At one point, according to Gilliland, PennEnvironment put a photo of a drilling rig under water on its website with the message: "Here's more evidence Marcellus Shale drilling pads should NOT be allowed in floodplains."  But the group took down the photo when it realized it was of a drilling rig in Pakistan.

During the rains, the biggest concern were pits to store water used by some companies in the gas drilling industry, but many in the gas industry do not use pits anymore.  Instead mostly tanks or so-called closed loop systems that keep water in closed containment systems at all times are used. 

Moreover the regulations governing open pits require the design of the pits to be able to withstand at least 24 inches of rain falling directly into the pit and to prevent any run-off from flowing into it.

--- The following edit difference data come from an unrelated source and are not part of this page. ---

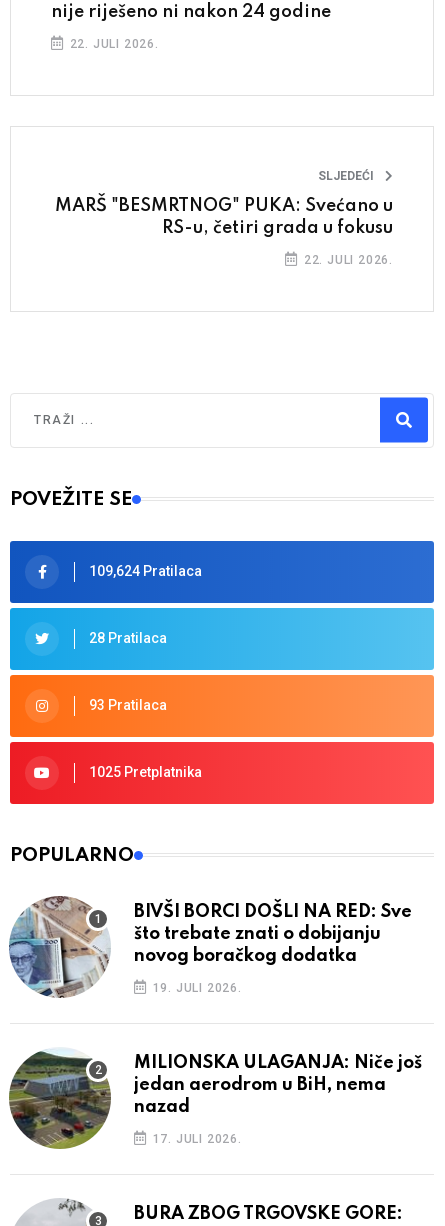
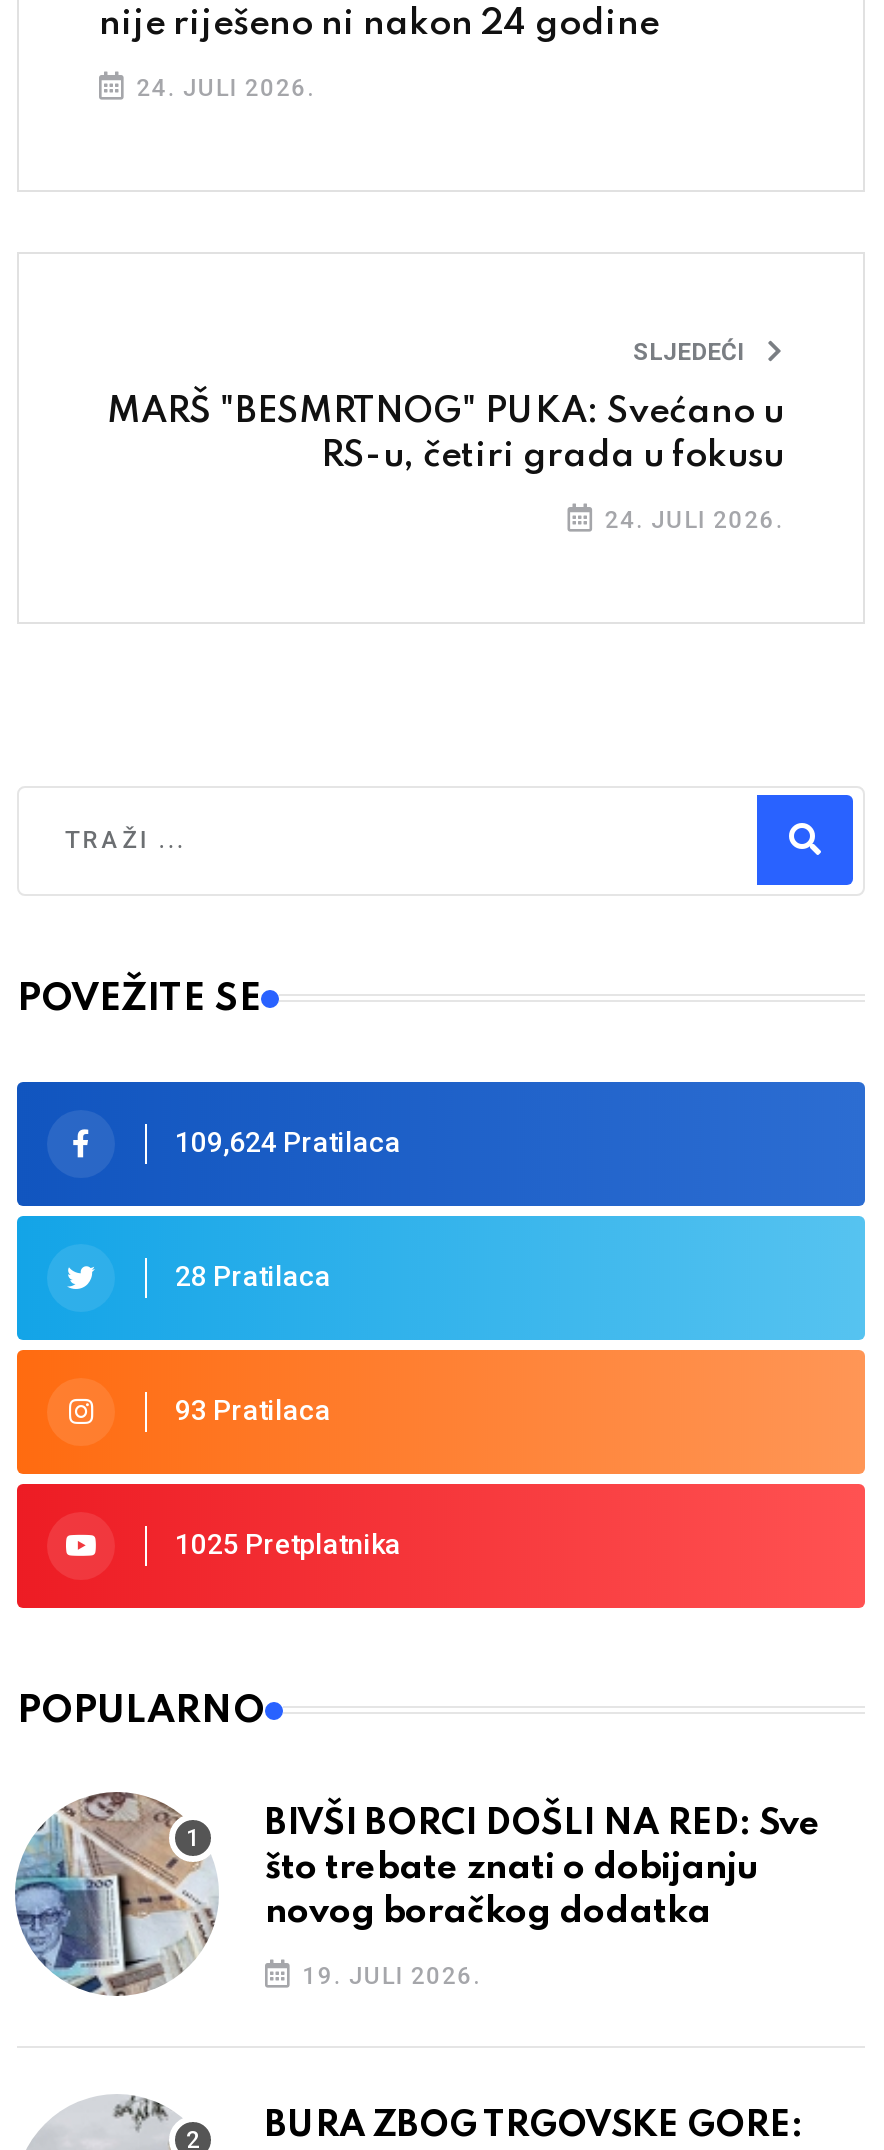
- 22. JULI 2026.
+ 24. JULI 2026.

- 22. JULI 2026.
+ 24. JULI 2026.

- [image]
- MILIONSKA ULAGANJA: Niče još
- jedan aerodrom u BiH, nema
- nazad
- 17. JULI 2026.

The rains and floods were a huge stress that would have exposed substantial problems in the gas industry's operations if it was not well prepared.  The absence of incident reports indicates that a high grade has been earned.

6 comments:

  1. Great news.
    Same can't be said for the floods in North Dakota earlier this year though. Just shows how the industry behaves differently in different areas, in my opinion. And that's a problem. They ought to be using best practice everywhere if they want to win the public's trust.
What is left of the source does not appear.